The author's discovery of a brief 16mm film shot by his grandfather during a 1938 visit to his soon-to-be-extinguished birthplace in Poland unfolds like a detective story. Now the basis for the documentary Three Minutes: A Lengthening.

Named one of the best books of 2014 by NPR, The New Yorker, and The Boston Globe
When Glenn Kurtz stumbles upon an old family film in his parents' closet in Florida, he has no inkling of its historical significance or of the impact it will have on his life. The film, shot long ago by his grandfather on a sightseeing trip to Europe, includes shaky footage of Paris and the Swiss Alps, with someone inevitably waving at the camera. Astonishingly, David Kurtz also captured on color 16mm film the only known moving images of the thriving, predominantly Jewish town of Nasielsk, Poland, shortly before the community's destruction. "Blissfully unaware of the catastrophe that lay just ahead," he just happened to visit his birthplace in 1938, a year before the Nazi occupation. Of the town's three thousand Jewish inhabitants, fewer than one hundred would survive.
Glenn Kurtz quickly recognizes the brief footage as a crucial link in a lost history. "The longer I spent with my grandfather's film," he writes, "the richer and more fragmentary its images became." Every image, every face, was a mystery that might be solved. Soon he is swept up in a remarkable journey to learn everything he can about these people. After restoring the film, which had shrunk and propelled across the United States; to Canada, England, Poland, and Israel; and into archives, basements, cemeteries, and even an irrigation ditch at an abandoned Luftwaffe airfield as he looks for shards of Nasielsk's Jewish history.
One day, Kurtz hears from a young woman who had watched the video on the Holocaust Museum's website. As the camera panned across the faces of children, she recognized her grandfather as a thirteen-year-old boy. Moszek Tuchendler of Nasielsk was now eighty-six-year-old Maurice Chandler of Florida, and when Kurtz meets him, the lost history of Nasielsk comes into view. Chandler's laser-sharp recollections create a bridge between two worlds, and he helps Kurtz eventually locate six more survivors, including a ninety-six-year-old woman who also appears in the film, standing next to the man she would later marry.
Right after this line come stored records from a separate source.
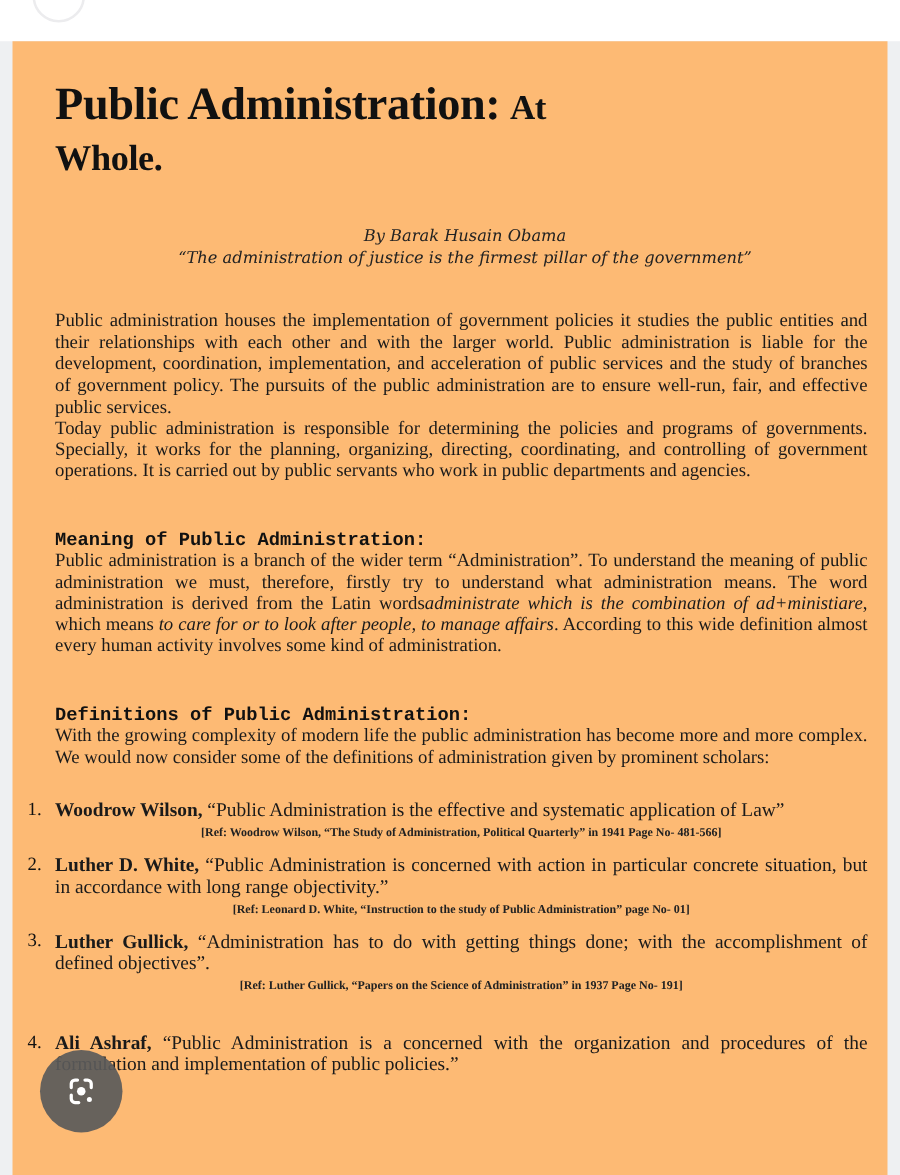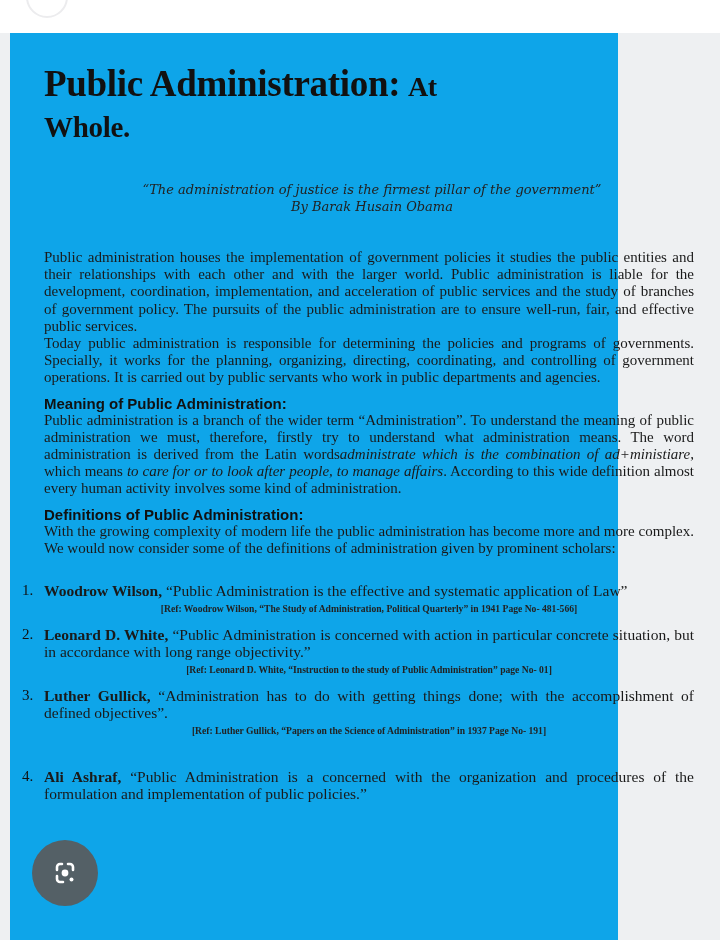"Public Administration: At" .page { background: #0ea5e9 -> #fdba74; width: 608px -> 700px }
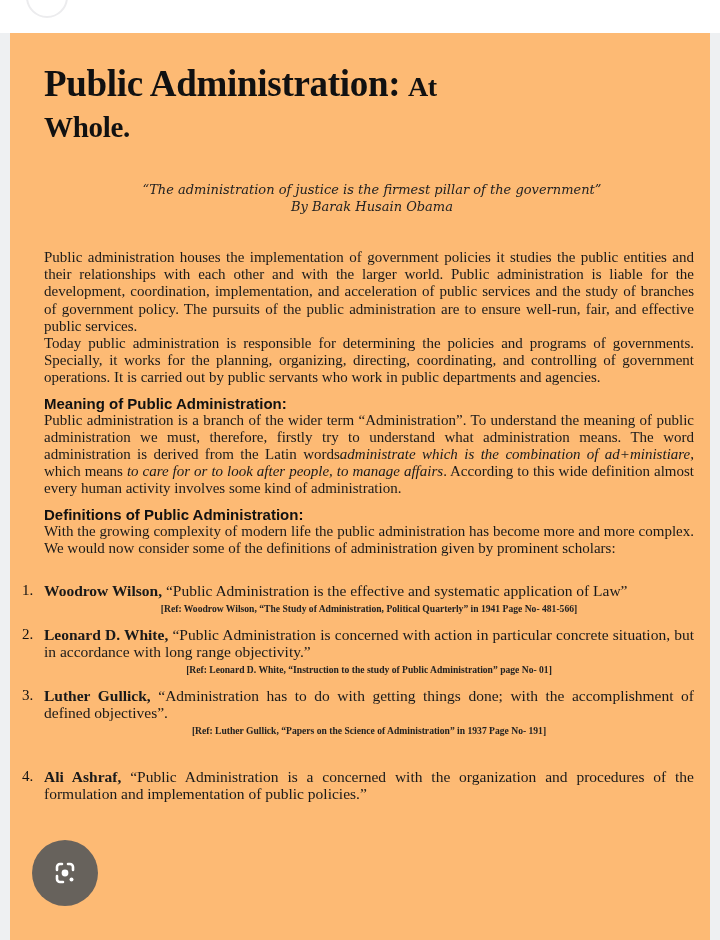"“The administration of justice is" div { order: before "By Barak Husain Obama" -> after "By Barak Husain Obama" }
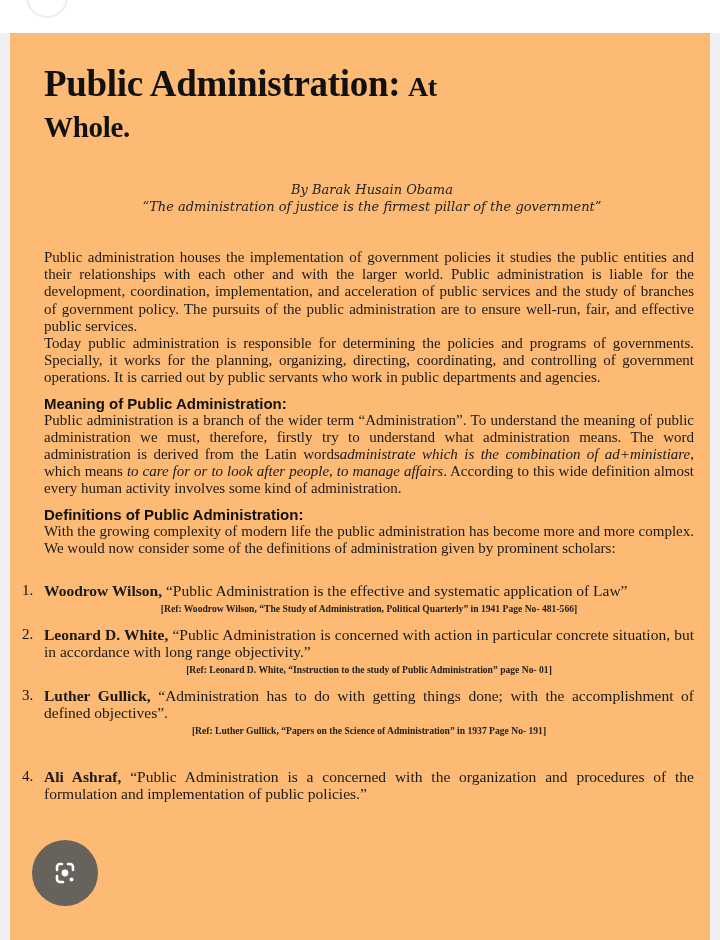"Meaning of Public Administration:" .heading { font-family: Liberation Sans, sans-serif -> Liberation Mono, monospace; margin: 8px 0 0 0 -> 37px 0 0 0 }
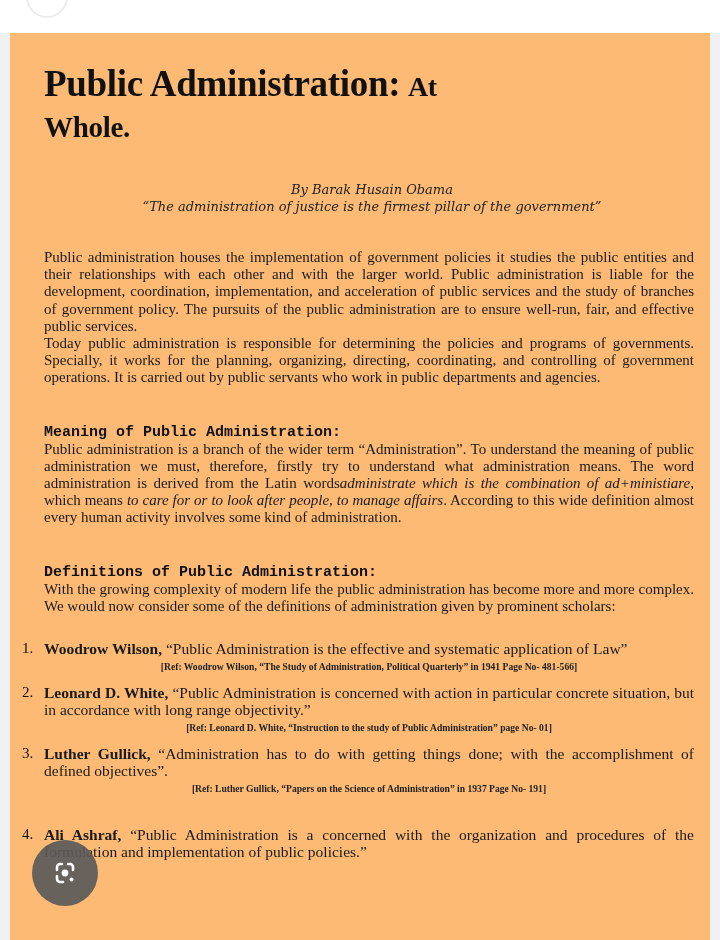"Leonard D. White," b { text: Leonard -> Luther }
Painstakingly assembled from interviews, photographs, documents, and artifacts, Three Minutes in Poland tells the rich, harrowing, and surprisingly intertwined stories of these seven survivors and their Polish hometown. "I began to catch fleeting glimpses of the living town," Kurtz writes, "a cruelly narrow sample of its relationships, contradictions, scandals." Originally a travel souvenir, David Kurtz's home movie became the most important record of a vibrant town on the brink of extinction. From this brief film, Glenn Kurtz creates a poignant yet unsentimental exploration of memory, loss, and improbable survival—a monument to a lost world.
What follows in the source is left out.